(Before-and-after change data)
· · · · · · ·
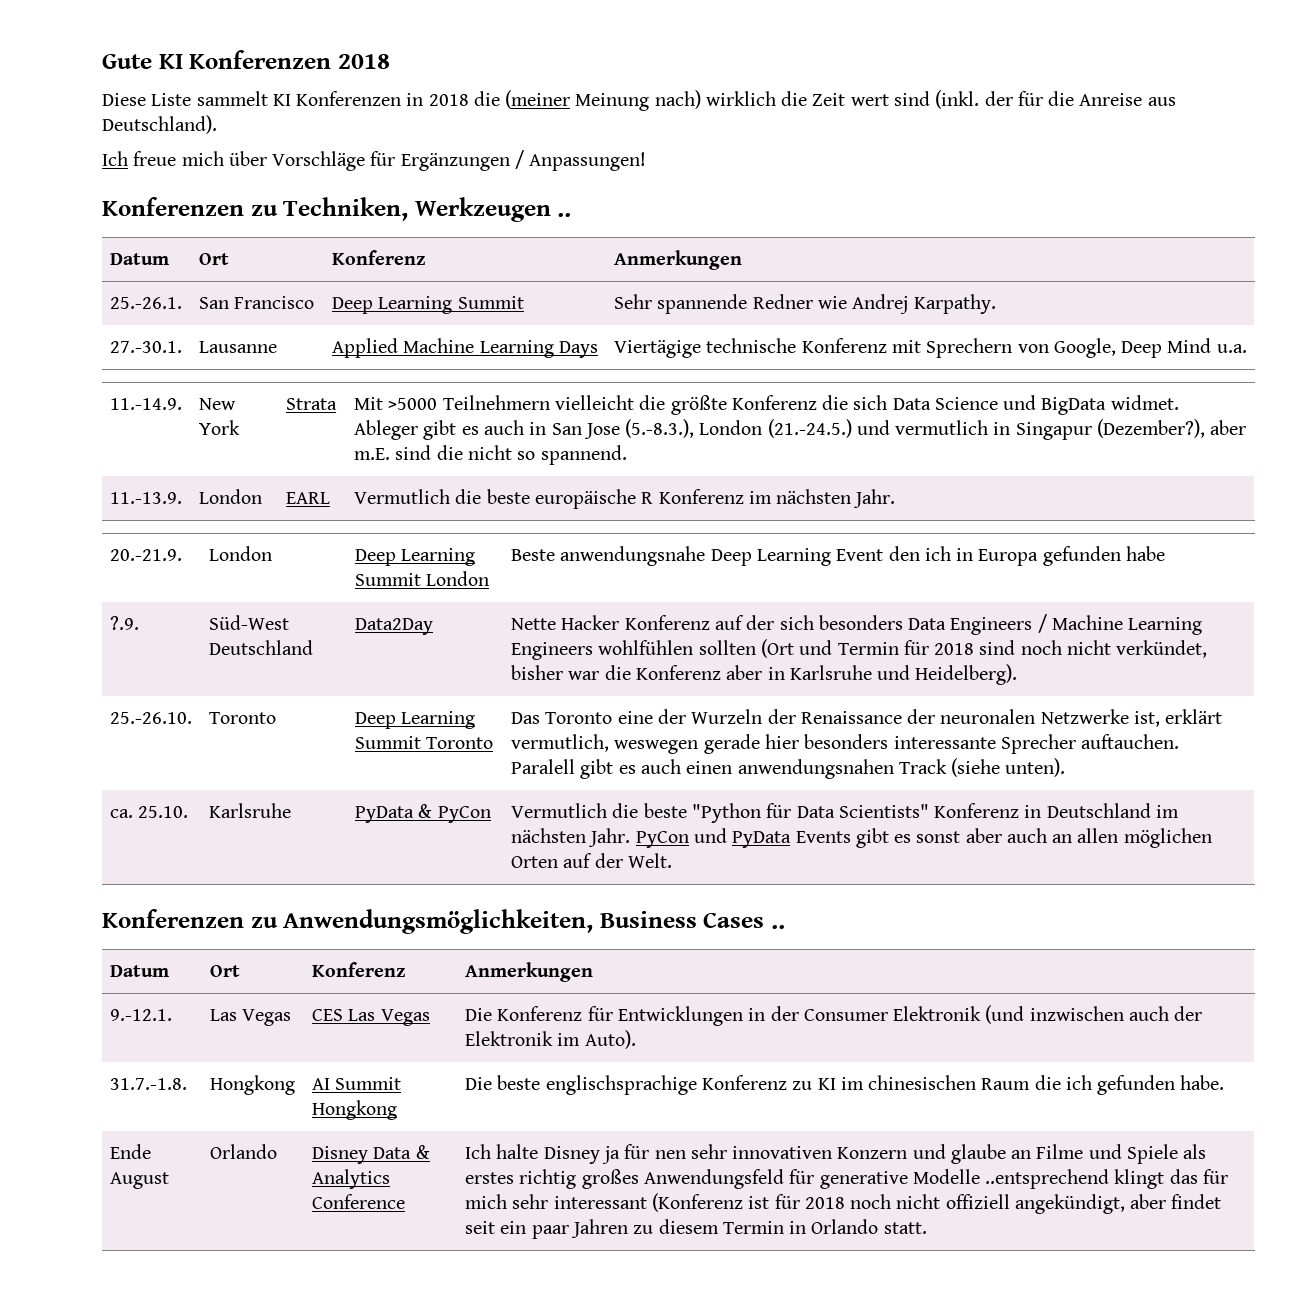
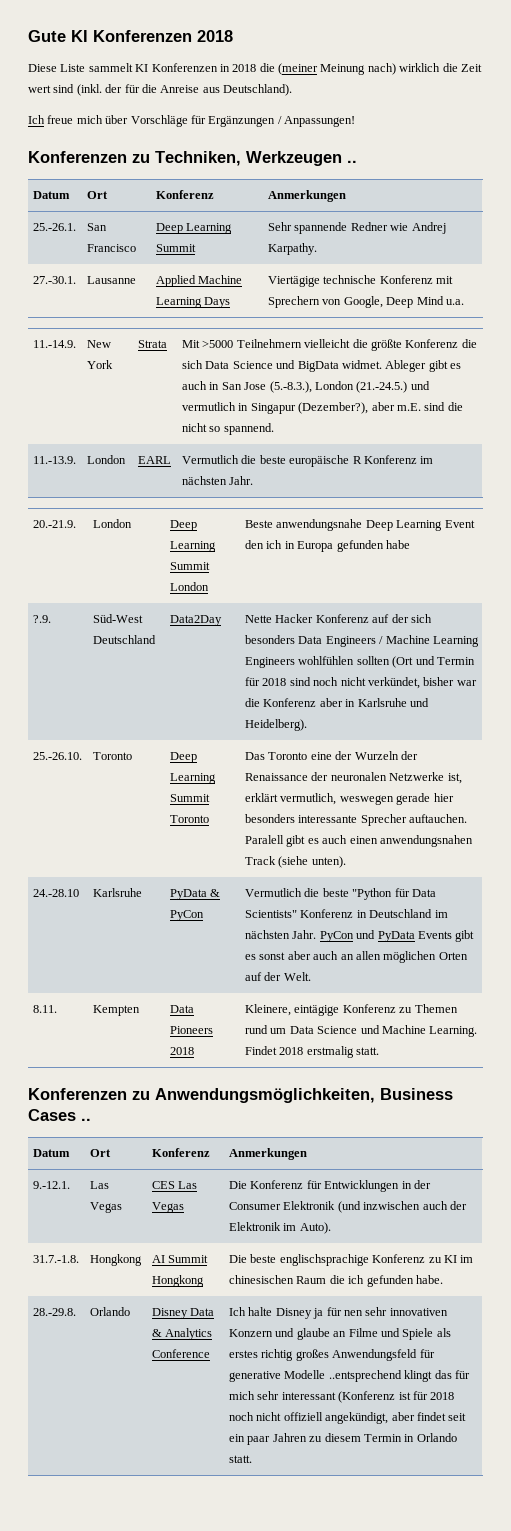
- ca. 25.10. | Karlsruhe | PyData & PyCon | Vermutlich die beste "Python für Data Scientists" Konferenz in Deutschland im nächsten Jahr. PyCon und PyData Events gibt es sonst aber auch an allen möglichen Orten auf der Welt.
+ 24.-28.10 | Karlsruhe | PyData & PyCon | Vermutlich die beste "Python für Data Scientists" Konferenz in Deutschland im nächsten Jahr. PyCon und PyData Events gibt es sonst aber auch an allen möglichen Orten auf der Welt.
+ 8.11. | Kempten | Data Pioneers 2018 | Kleinere, eintägige Konferenz zu Themen rund um Data Science und Machine Learning. Findet 2018 erstmalig statt.
- Ende August
+ 28.-29.8.

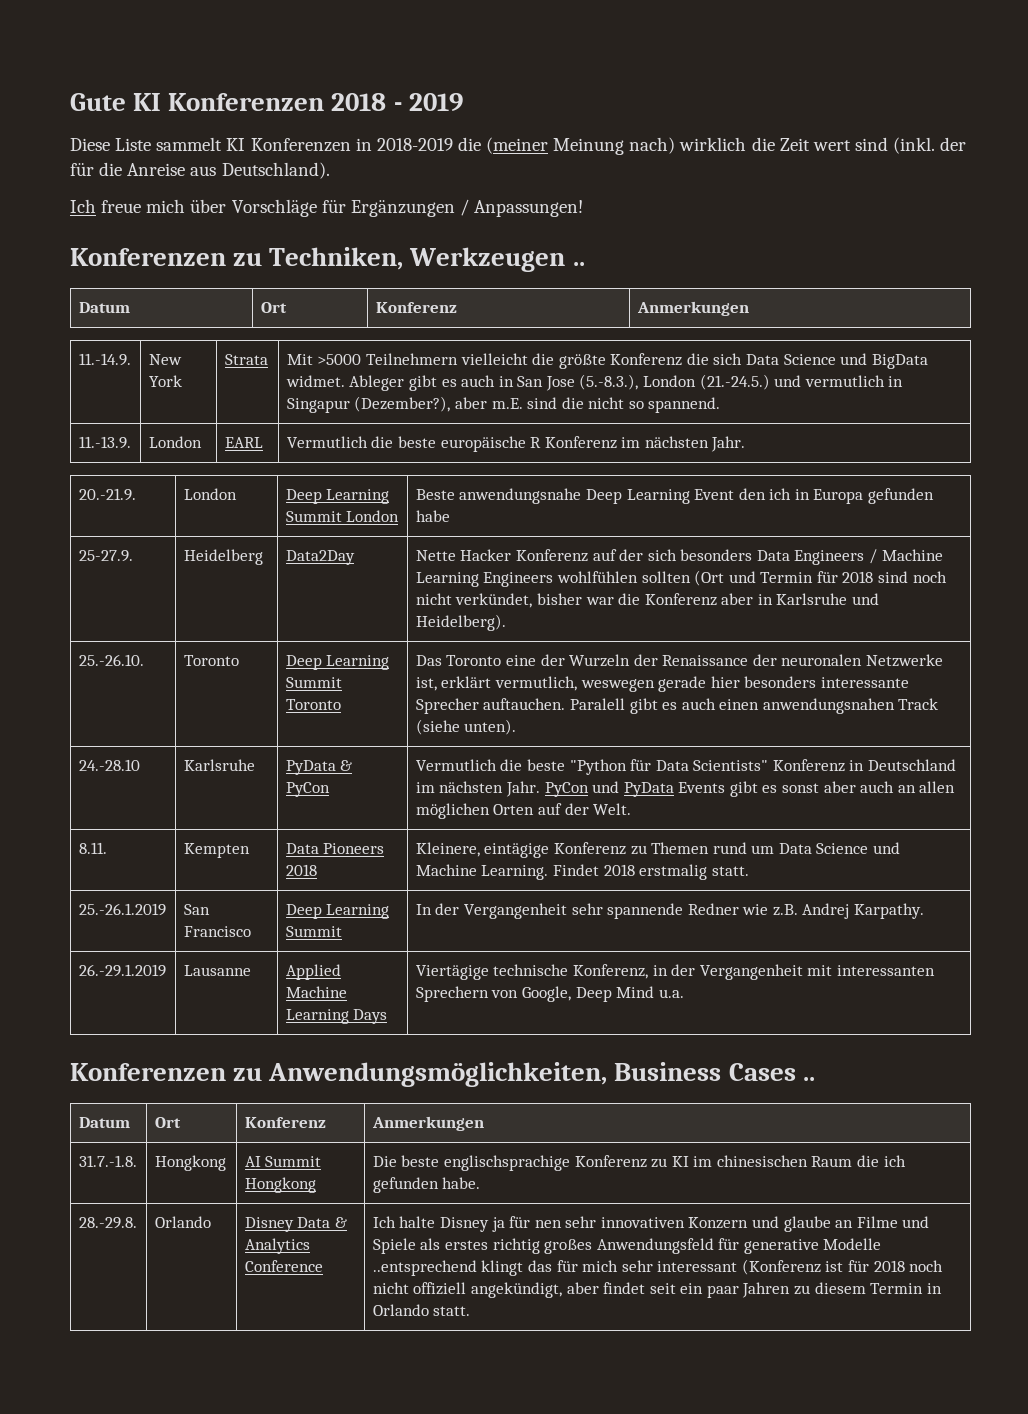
- Gute KI Konferenzen 2018
+ Gute KI Konferenzen 2018 - 2019
- Diese Liste sammelt KI Konferenzen in 2018 die (meiner Meinung nach) wirklich die Zeit wert sind (inkl. der für die Anreise aus Deutschland).
+ Diese Liste sammelt KI Konferenzen in 2018-2019 die (meiner Meinung nach) wirklich die Zeit wert sind (inkl. der für die Anreise aus Deutschland).
- 25.-26.1. | San Francisco | Deep Learning Summit | Sehr spannende Redner wie Andrej Karpathy.
- 27.-30.1. | Lausanne | Applied Machine Learning Days | Viertägige technische Konferenz mit Sprechern von Google, Deep Mind u.a.
- ?.9. | Süd-West Deutschland | Data2Day | Nette Hacker Konferenz auf der sich besonders Data Engineers / Machine Learning Engineers wohlfühlen sollten (Ort und Termin für 2018 sind noch nicht verkündet, bisher war die Konferenz aber in Karlsruhe und Heidelberg).
+ 25-27.9. | Heidelberg | Data2Day | Nette Hacker Konferenz auf der sich besonders Data Engineers / Machine Learning Engineers wohlfühlen sollten (Ort und Termin für 2018 sind noch nicht verkündet, bisher war die Konferenz aber in Karlsruhe und Heidelberg).
+ 25.-26.1.2019 | San Francisco | Deep Learning Summit | In der Vergangenheit sehr spannende Redner wie z.B. Andrej Karpathy.
+ 26.-29.1.2019 | Lausanne | Applied Machine Learning Days | Viertägige technische Konferenz, in der Vergangenheit mit interessanten Sprechern von Google, Deep Mind u.a.
- 9.-12.1. | Las Vegas | CES Las Vegas | Die Konferenz für Entwicklungen in der Consumer Elektronik (und inzwischen auch der Elektronik im Auto).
· · · · · · ·
→ Work item
Only the lines containing the word "Python" should be returned from the data above.

→ Output
- ca. 25.10. | Karlsruhe | PyData & PyCon | Vermutlich die beste "Python für Data Scientists" Konferenz in Deutschland im nächsten Jahr. PyCon und PyData Events gibt es sonst aber auch an allen möglichen Orten auf der Welt.
+ 24.-28.10 | Karlsruhe | PyData & PyCon | Vermutlich die beste "Python für Data Scientists" Konferenz in Deutschland im nächsten Jahr. PyCon und PyData Events gibt es sonst aber auch an allen möglichen Orten auf der Welt.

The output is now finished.